Afin de pouvoir sortir la tête de l’eau, plusieurs défis sont à relever. Ce sont ceux de la désintermédiation, de la substituabilité, des nouveaux acteurs, de la polyvalence et de l’instantanéité, selon l’expert des sciences et techniques de l’information et de la communication. Sur le plan de la désintermédiation, Dr Paré estime que le citoyen ordinaire, grâce à la démocratisation de la technologie, est devenu lui-même producteur et diffuseur d’informations et peut, de ce fait, se passer des médias professionnels. Ce qui oblige ces derniers à être davantage professionnels dans le but d’inverser la tendance.

Les défis

Dans un contexte où la situation économique des médias bat de l’aile, comment mettre en place une franche collaboration entre les professionnels du secteur et les infomédiaires ? Voici l’un des défis sur lequel Dr Paré suscite la réflexion de son auditoire. Ces infomédiaires sont les nouveaux acteurs de l’univers médiatique parmi lesquels l’on retrouve les agrégateurs (Opera News, Phoenix…), les régies pub internationales (Google AdSense…).
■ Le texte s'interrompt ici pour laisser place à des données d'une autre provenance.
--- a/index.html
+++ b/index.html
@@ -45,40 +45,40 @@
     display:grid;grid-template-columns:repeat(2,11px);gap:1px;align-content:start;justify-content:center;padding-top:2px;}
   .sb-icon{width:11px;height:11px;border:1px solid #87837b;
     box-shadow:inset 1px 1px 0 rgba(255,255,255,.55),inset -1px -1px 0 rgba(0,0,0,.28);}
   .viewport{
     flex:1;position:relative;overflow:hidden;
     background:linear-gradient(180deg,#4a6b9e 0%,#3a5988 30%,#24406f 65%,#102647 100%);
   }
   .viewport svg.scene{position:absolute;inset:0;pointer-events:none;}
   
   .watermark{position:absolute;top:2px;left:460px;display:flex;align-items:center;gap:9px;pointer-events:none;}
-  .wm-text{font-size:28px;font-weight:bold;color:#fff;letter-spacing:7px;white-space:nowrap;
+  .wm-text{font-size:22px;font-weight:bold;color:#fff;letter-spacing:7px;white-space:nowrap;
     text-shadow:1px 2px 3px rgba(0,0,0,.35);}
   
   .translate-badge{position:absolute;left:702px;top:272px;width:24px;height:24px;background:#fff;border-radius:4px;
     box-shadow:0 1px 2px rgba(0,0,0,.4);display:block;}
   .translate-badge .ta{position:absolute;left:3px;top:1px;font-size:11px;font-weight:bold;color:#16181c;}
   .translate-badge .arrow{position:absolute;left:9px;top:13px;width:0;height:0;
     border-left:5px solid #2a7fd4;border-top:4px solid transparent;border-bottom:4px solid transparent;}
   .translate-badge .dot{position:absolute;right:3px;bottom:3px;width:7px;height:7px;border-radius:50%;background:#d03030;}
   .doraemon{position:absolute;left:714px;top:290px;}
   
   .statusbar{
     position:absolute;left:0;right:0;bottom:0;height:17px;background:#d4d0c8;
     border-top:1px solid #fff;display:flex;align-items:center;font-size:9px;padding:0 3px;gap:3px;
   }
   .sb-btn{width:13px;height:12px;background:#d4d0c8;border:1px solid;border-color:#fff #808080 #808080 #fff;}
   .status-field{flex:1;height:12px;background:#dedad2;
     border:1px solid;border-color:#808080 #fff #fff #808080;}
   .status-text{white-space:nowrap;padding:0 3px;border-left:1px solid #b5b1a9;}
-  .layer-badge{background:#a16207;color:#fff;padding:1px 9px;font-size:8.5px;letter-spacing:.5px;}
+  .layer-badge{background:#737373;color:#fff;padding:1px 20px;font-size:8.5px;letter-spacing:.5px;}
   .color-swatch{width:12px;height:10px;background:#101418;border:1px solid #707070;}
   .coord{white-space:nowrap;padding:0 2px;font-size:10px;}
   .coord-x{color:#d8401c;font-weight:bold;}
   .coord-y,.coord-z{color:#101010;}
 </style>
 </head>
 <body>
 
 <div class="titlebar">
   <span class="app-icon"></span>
« Les infomédiaires comme Google et Facebook exploitent les contenus des médias sans leur verser un rond », dénonce Dr Paré, président de la Fédération des associations de professionnels de presse et éditeurs en ligne d’Afrique de l’Ouest

Pour ce qui est de la substituabilité, qui n’est rien d’autre que la difficulté de monétiser l’information, Dr Cyriaque Paré recommande le développement de nouvelles stratégies pour rentabiliser la production de l’information. Ce, d’autant plus qu’il est impossible de vendre ce qui est gratuitement disponible ailleurs.
La polyvalence quant à elle, représente pour Dr Paré à l’ère de la digitalisation, la capacité pour le journaliste à produire des contenus pour le journal imprimé ou pour le site Web, adapter ses informations, capter des images, monter des vidéos, diffuser des vidéos en ligne, etc. Sans oublier la capacité d’interagir avec les lecteurs.
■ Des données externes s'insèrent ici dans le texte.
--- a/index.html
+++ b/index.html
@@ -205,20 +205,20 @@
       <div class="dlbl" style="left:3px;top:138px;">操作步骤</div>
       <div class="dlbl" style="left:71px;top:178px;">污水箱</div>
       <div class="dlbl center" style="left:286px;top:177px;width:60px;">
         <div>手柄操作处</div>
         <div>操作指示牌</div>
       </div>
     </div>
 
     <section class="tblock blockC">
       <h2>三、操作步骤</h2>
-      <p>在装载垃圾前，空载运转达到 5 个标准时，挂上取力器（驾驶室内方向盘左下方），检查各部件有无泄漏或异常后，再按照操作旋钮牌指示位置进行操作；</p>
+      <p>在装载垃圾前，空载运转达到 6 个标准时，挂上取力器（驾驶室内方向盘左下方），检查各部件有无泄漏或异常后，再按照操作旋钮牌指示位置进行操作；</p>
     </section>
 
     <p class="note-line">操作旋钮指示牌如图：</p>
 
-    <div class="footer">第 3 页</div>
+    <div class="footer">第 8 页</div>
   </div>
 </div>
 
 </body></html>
Parfois synonyme de course au scoop et à la superficialité, l’instantanéité est à l’origine de la diffusion de fausses informations et, en conséquence, de perte de réputation et du fonds de commerce qu’est la crédibilité du média, regrette Dr Paré.

Les alternatives pour la presse écrite

Dans cette partie, le conférencier présente les différentes opportunités qui s’offrent à la presse écrite à l’ère de la digitalisation. Ainsi, Dr Paré invite les acteurs de ce domaine à innover. Et cela commence pour lui par le multimédia qui est d’un grand avantage, en ce sens que l’écrit, accompagné du son et des images, permet à cette presse de produire et d’offrir des contenus enrichis et diversifiés. Sans oublier qu’en plus des articles traditionnels, chaque rédaction peut aujourd’hui mettre en place une webtélé et une webradio pour enrichir et diversifier ses contenus avec des vidéos et des podcasts multilingues.
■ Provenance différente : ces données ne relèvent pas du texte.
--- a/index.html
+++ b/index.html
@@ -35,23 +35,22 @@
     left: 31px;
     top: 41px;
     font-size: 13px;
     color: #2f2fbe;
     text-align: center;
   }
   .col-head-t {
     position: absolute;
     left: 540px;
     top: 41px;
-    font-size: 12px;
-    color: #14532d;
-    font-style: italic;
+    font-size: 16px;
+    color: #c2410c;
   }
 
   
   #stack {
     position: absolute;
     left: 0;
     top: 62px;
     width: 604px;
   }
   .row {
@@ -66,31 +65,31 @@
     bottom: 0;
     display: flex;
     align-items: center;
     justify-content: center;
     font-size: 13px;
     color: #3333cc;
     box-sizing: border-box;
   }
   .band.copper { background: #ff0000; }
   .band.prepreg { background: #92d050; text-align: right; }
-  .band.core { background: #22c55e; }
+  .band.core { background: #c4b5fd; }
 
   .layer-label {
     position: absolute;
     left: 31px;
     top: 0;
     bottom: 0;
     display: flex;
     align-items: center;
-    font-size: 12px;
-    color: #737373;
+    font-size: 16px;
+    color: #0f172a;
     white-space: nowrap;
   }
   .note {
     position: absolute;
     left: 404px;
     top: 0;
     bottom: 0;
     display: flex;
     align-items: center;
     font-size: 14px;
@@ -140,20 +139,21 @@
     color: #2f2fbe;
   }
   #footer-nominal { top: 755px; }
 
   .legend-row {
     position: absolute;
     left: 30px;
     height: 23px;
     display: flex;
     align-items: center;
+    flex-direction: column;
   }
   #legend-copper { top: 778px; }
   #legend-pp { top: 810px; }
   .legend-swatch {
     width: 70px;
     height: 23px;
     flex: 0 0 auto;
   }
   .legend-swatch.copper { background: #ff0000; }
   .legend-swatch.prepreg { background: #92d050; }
Parmi les atouts que la presse écrite peut tirer de sa mise en ligne, il y a aussi le fait qu’elle peut désormais tenir la concurrence face aux autres médias. Puisqu’elle obtient dès lors la capacité de publier ses scoops sans délai grâce à l’instantanéité.

« Je trouve que les journalistes ont aujourd’hui pour concurrents sérieux les professionnels des réseaux sociaux… », Dr Émile Bazyomo, participant

À partir de la réactivité et de l’instantanéité, la presse écrite peut aussi travailler en flux continu comme la radio et la télé et n’est plus astreinte au deadline. « Avant, on disait que la radio annonce, la télé montre et la presse écrite explique. Avec le numérique, la presse écrite peut annoncer (alerte), montrer (photo ou vidéo) et commenter avec des articles long format (slow journalism) », a montré Dr Paré.

L’autre atout évoqué, est l’interactivité. Celui-ci sert à entretenir la conversation avec les lecteurs, créer des communautés et les fidéliser tout en bénéficiant de l’intelligence collective des lecteurs à travers le crowdsourcing (témoignages, expertise, proposition de sujets d’articles en lien avec les vraies préoccupations des lecteurs, etc.).

Des étudiants en journalisme et communication ont aussi pris part à cette conférence

Dès lors que la presse imprimée aura intégré ces innovations, cela favorisera à coup sûr selon Dr Paré, le désenclavement, la décentralisation, la déconcentration. « L’information digitalisée s’affranchit des frontières et voyage plus loin et plus rapidement. Le journaliste a désormais devant lui un espace rédactionnel illimité », argumente-t-il.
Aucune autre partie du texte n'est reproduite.